製造業向け AI 自動化:OEE・品質ログ・ERP 連携・予知保全
工場フロアから ERP へのデータフロー、OEE 算出、品質ログ、サプライヤー RFQ 自動化 — AI で製造現場の死角を可視化します。
業界: 製造業
- 工場フロアのデータ(停止理由・スクラップ量・シフト生産量)は紙フォームやオペレーターの記憶に依存。ERP で意味ある OEE 計算ができません。
- サプライヤー RFQ プロセスがメールチェーンで進み、価格比較・納期追跡・承認フローがアドホック。重要情報が失われることがあります。
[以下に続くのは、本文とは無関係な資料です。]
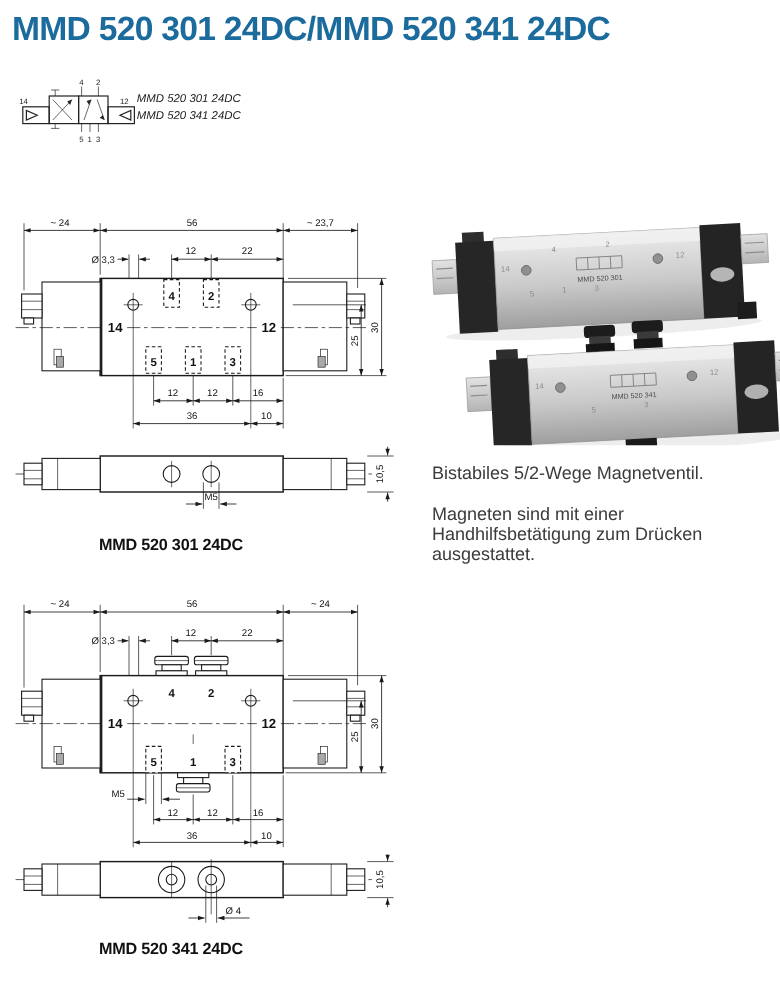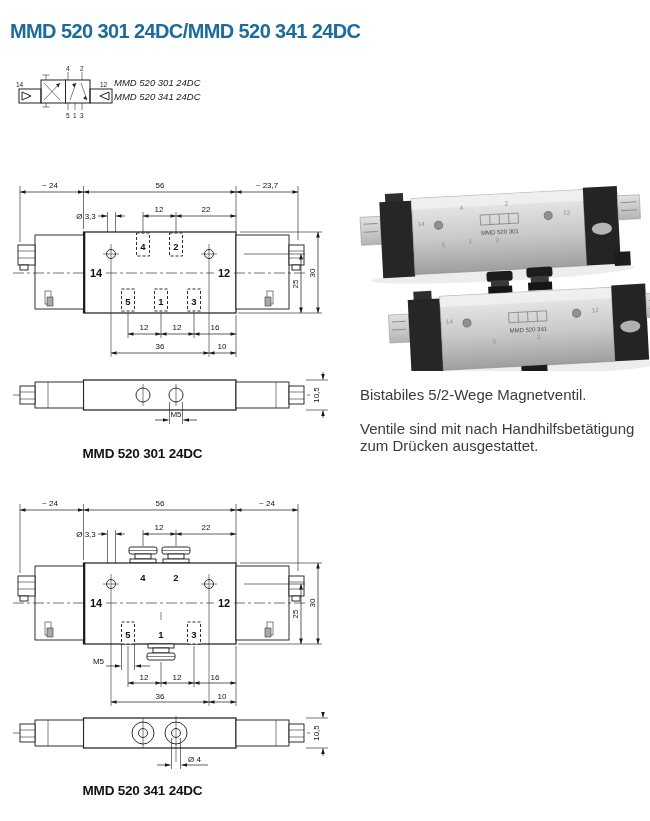--- a/index.html
+++ b/index.html
@@ -6,8 +6,8 @@
   body{width:650px;height:821px;position:relative;overflow:hidden;
        font-family:"Liberation Sans",sans-serif;color:#3b3b3b;}
   .abs{position:absolute;}
-  h1#title{left:10px;top:20px;margin:0;position:absolute;
-    font-size:20px;font-weight:bold;color:#1c6b9d;letter-spacing:-0.6px;white-space:nowrap;}
+  h1#title{left:10px;top:8px;margin:0;position:absolute;
+    font-size:28px;font-weight:bold;color:#1c6b9d;letter-spacing:-0.6px;white-space:nowrap;}
   #variants{left:114px;top:76px;font-style:italic;font-size:9.5px;line-height:14px;color:#222;}
   .caption{font-size:13.5px;font-weight:bold;color:#111;text-align:center;letter-spacing:-0.2px;}
   #desc{left:360px;top:386px;width:288px;font-size:15px;line-height:17px;color:#3b3b3b;}

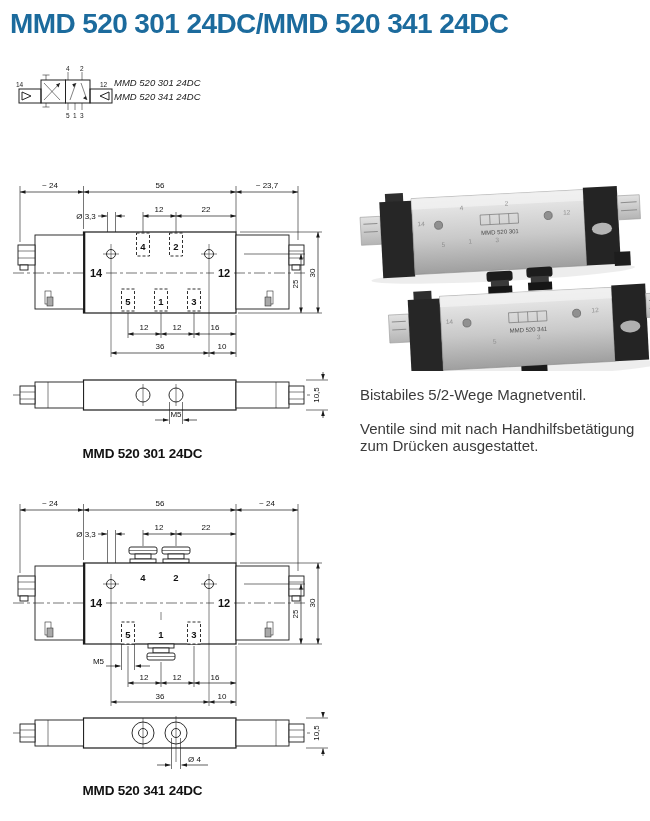--- a/index.html
+++ b/index.html
@@ -476,7 +476,7 @@
 
 <div id="desc" class="abs">
   <p>Bistabiles 5/2-Wege Magnetventil.</p>
-  <p>Ventile sind mit nach Handhilfsbetätigung zum Drücken ausgestattet.</p>
+  <p>Magneten sind mit einer Handhilfsbetätigung zum Drücken ausgestattet.</p>
 </div>
 
 </body></html>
- ERP の生産モジュール(Netsis・Logo Tiger・SAP B1)は理論的な作業指示を保持。実際の工場フロアデータで更新されないため、生産計画と原価計算が不正確です。
- デジタル工場フロアデータ収集:オペレーターがタブレットまたはシンプルなタッチ端末で停止理由・スクラップ数・産出量を入力 → システムがリアルタイムで ERP へ送信し OEE を自動計算。
- 構造化 RFQ ポータル:調達担当が品目と数量を入力 → 選択サプライヤーにメールテンプレート送信 → 1 つの表で見積もりを比較 → 承認フローを ERP 購買モジュールへ引き渡し。
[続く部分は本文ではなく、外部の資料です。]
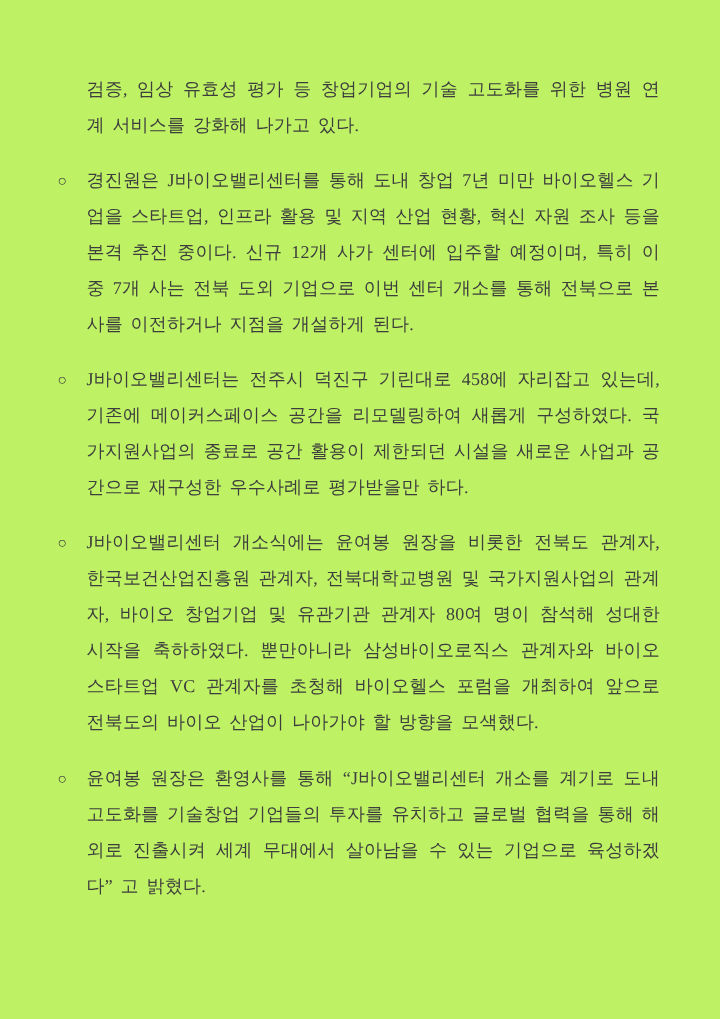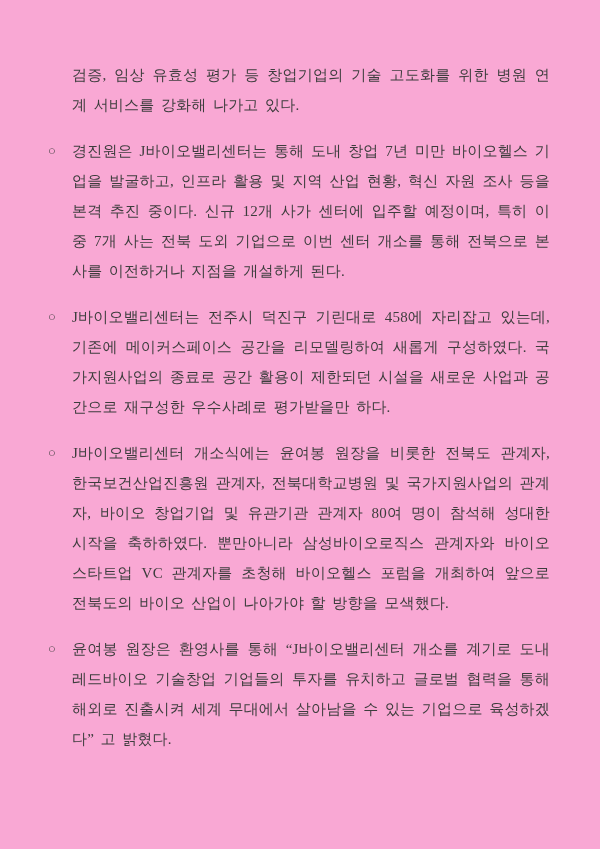--- a/index.html
+++ b/index.html
@@ -16,7 +16,7 @@
   .page {
     width: 600px;
     height: 849px;
-    background: #f9a8d4;
+    background: #bef264;
     padding: 60px 50px 40px 48px;
   }
   .para {

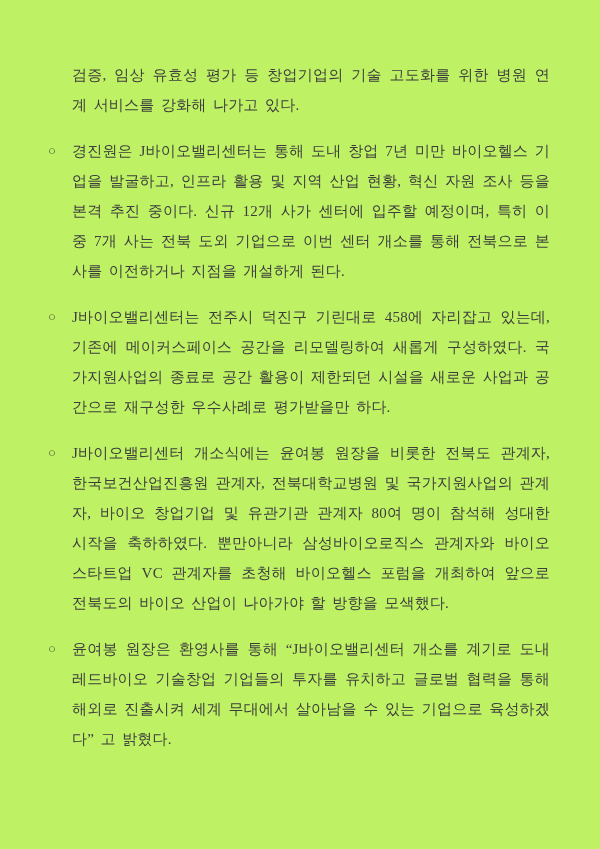--- a/index.html
+++ b/index.html
@@ -54,7 +54,7 @@
   <div id="bullet-list">
   <div class="bullet-para">
     <span class="bullet">○</span>
-    <p class="para bullet-text">경진원은 J바이오밸리센터는 통해 도내 창업 7년 미만 바이오헬스 기업을 발굴하고, 인프라 활용 및 지역 산업 현황, 혁신 자원 조사 등을 본격 추진 중이다. 신규 12개 사가 센터에 입주할 예정이며, 특히 이 중 7개 사는 전북 도외 기업으로 이번 센터 개소를 통해 전북으로 본사를 이전하거나 지점을 개설하게 된다.</p>
+    <p class="para bullet-text">경진원은 J바이오밸리센터를 통해 도내 창업 7년 미만 바이오헬스 기업을 스타트업, 인프라 활용 및 지역 산업 현황, 혁신 자원 조사 등을 본격 추진 중이다. 신규 12개 사가 센터에 입주할 예정이며, 특히 이 중 7개 사는 전북 도외 기업으로 이번 센터 개소를 통해 전북으로 본사를 이전하거나 지점을 개설하게 된다.</p>
   </div>
 
   <div class="bullet-para">

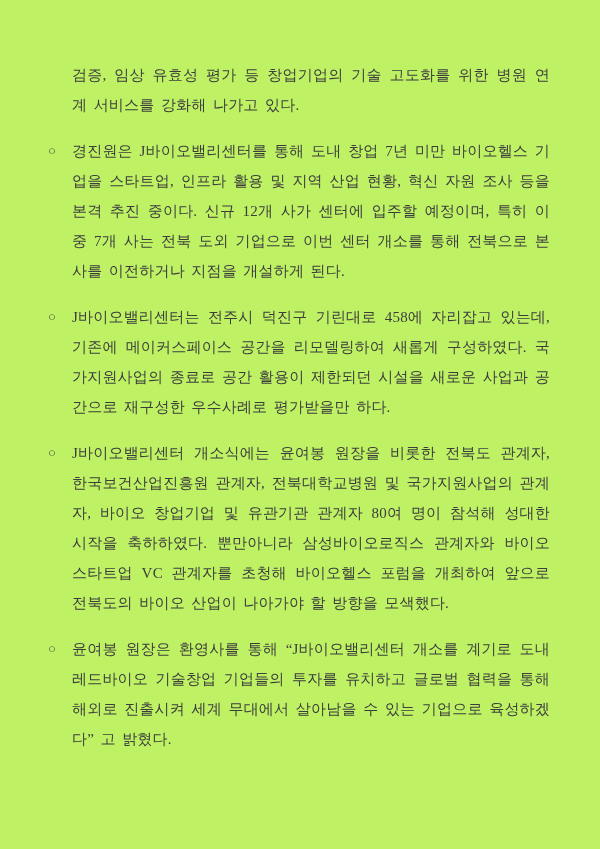--- a/index.html
+++ b/index.html
@@ -69,7 +69,7 @@
 
   <div class="bullet-para">
     <span class="bullet">○</span>
-    <p class="para bullet-text">윤여봉 원장은 환영사를 통해 “J바이오밸리센터 개소를 계기로 도내 레드바이오 기술창업 기업들의 투자를 유치하고 글로벌 협력을 통해 해외로 진출시켜 세계 무대에서 살아남을 수 있는 기업으로 육성하겠다” 고 밝혔다.</p>
+    <p class="para bullet-text">윤여봉 원장은 환영사를 통해 “J바이오밸리센터 개소를 계기로 도내 고도화를 기술창업 기업들의 투자를 유치하고 글로벌 협력을 통해 해외로 진출시켜 세계 무대에서 살아남을 수 있는 기업으로 육성하겠다” 고 밝혔다.</p>
   </div>
 </div>
 </div>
- ERP 生産モジュール・ブリッジ:工場フロアの端末が作業指示を開き、実際のスクラップと産出数で完結。Netsis/Logo Tiger/SAP B1 の在庫・原価・能力モジュールがライブ更新を受信 — 計画は紙ではなくデータ駆動へ。
例:ブルサの中規模金属加工工場
3 シフト・CNC 6 ライン・プレス 4 ライン、日産能力 2,400 部品。OEE は一度も計測されたことがなく、停止データは毎日紙で記録、ERP の資材データは 2 日遅れで届いていました。サプライヤー RFQ は 3 名の購買チームのメールアーカイブに埋もれ、リードタイムは予測不能でした。Setviva は以下のフローを稼働:(1) 各ライン 1 台のタブレット端末 — 停止コード + スクラップ数を入力し ERP Logo Tiger と連携。ライブ OEE 画面は 1 週目からライン平均 68 % を表示。(2) 構造化 RFQ ポータル — アクティブサプライヤー 38 社を登録。最初の 2 ヶ月でサプライヤー見積もり比較が 4 日 → 6 時間に短縮。(3) ERP ブリッジ — 作業指示をリアルタイムで完結。生産原価計算が実際のスクラップ率を使用。6 ヶ月目に月次 OEE 目標を 68 % → 76 % に引き上げ。プレスライン 3 の事前検出振動異常は計画保全で対処し、予測される 14 時間の非計画停止を回避。